Provided records Block Start

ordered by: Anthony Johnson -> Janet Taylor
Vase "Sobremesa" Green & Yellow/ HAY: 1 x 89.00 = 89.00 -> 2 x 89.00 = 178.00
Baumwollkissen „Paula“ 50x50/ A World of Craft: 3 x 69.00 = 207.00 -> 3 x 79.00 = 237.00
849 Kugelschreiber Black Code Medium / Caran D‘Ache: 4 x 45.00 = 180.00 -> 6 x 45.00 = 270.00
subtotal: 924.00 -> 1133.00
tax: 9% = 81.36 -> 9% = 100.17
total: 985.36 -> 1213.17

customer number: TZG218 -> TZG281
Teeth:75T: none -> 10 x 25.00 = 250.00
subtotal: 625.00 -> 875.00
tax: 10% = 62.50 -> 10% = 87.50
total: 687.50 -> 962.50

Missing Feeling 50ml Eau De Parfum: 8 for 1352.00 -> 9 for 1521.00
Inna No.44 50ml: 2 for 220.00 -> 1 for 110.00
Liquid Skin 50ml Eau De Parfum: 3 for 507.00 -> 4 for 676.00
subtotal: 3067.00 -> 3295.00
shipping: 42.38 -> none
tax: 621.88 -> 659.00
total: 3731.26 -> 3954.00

Provided records Block End
Provided records Block Start

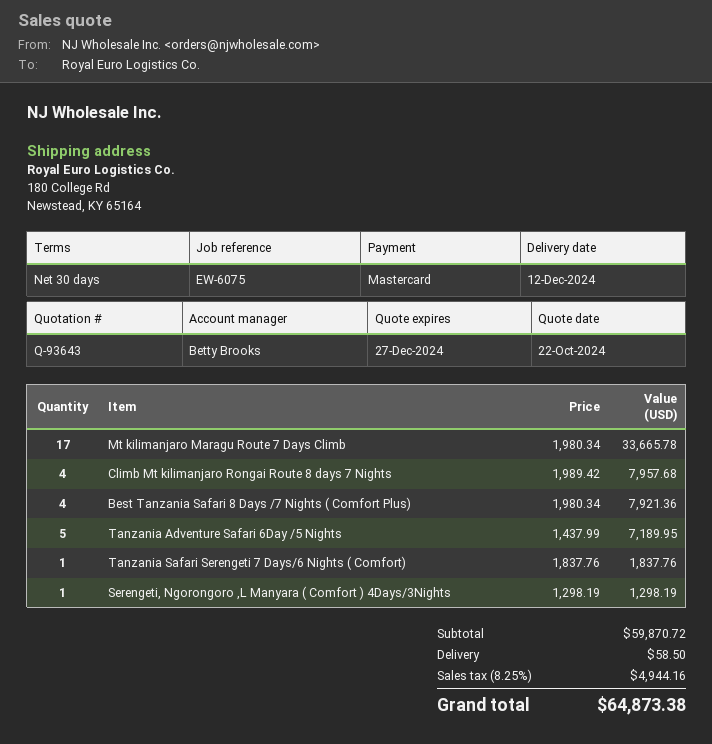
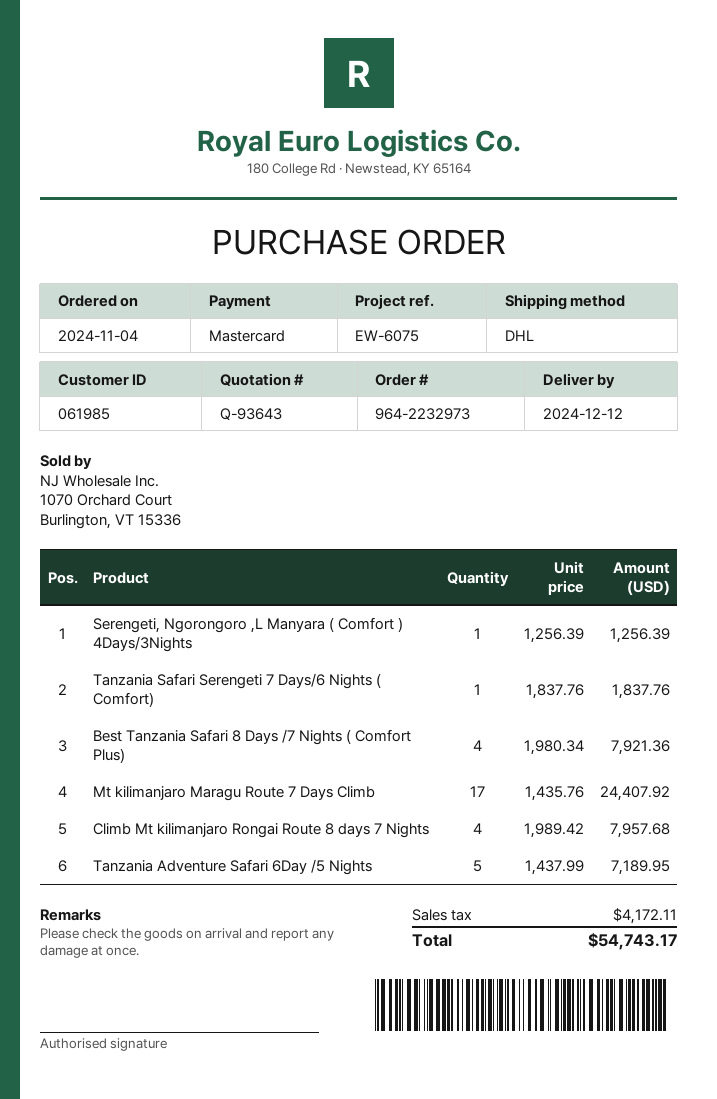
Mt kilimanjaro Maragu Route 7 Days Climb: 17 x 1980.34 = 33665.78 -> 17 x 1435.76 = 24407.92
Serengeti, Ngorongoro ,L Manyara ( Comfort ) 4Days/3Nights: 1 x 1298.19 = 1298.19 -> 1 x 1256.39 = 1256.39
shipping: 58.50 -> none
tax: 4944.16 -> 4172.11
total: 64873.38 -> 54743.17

Provided records Block End

* **Task objective**
Begin at the line that has "tax: 9% = 81.36 -> 9% = 100.17" in the entries above; stop after the line that has "total: 3731.26 -> 3954.00". Transcribe exactly those lines and no others.

* **Exercise response**
tax: 9% = 81.36 -> 9% = 100.17
total: 985.36 -> 1213.17

customer number: TZG218 -> TZG281
Teeth:75T: none -> 10 x 25.00 = 250.00
subtotal: 625.00 -> 875.00
tax: 10% = 62.50 -> 10% = 87.50
total: 687.50 -> 962.50

Missing Feeling 50ml Eau De Parfum: 8 for 1352.00 -> 9 for 1521.00
Inna No.44 50ml: 2 for 220.00 -> 1 for 110.00
Liquid Skin 50ml Eau De Parfum: 3 for 507.00 -> 4 for 676.00
subtotal: 3067.00 -> 3295.00
shipping: 42.38 -> none
tax: 621.88 -> 659.00
total: 3731.26 -> 3954.00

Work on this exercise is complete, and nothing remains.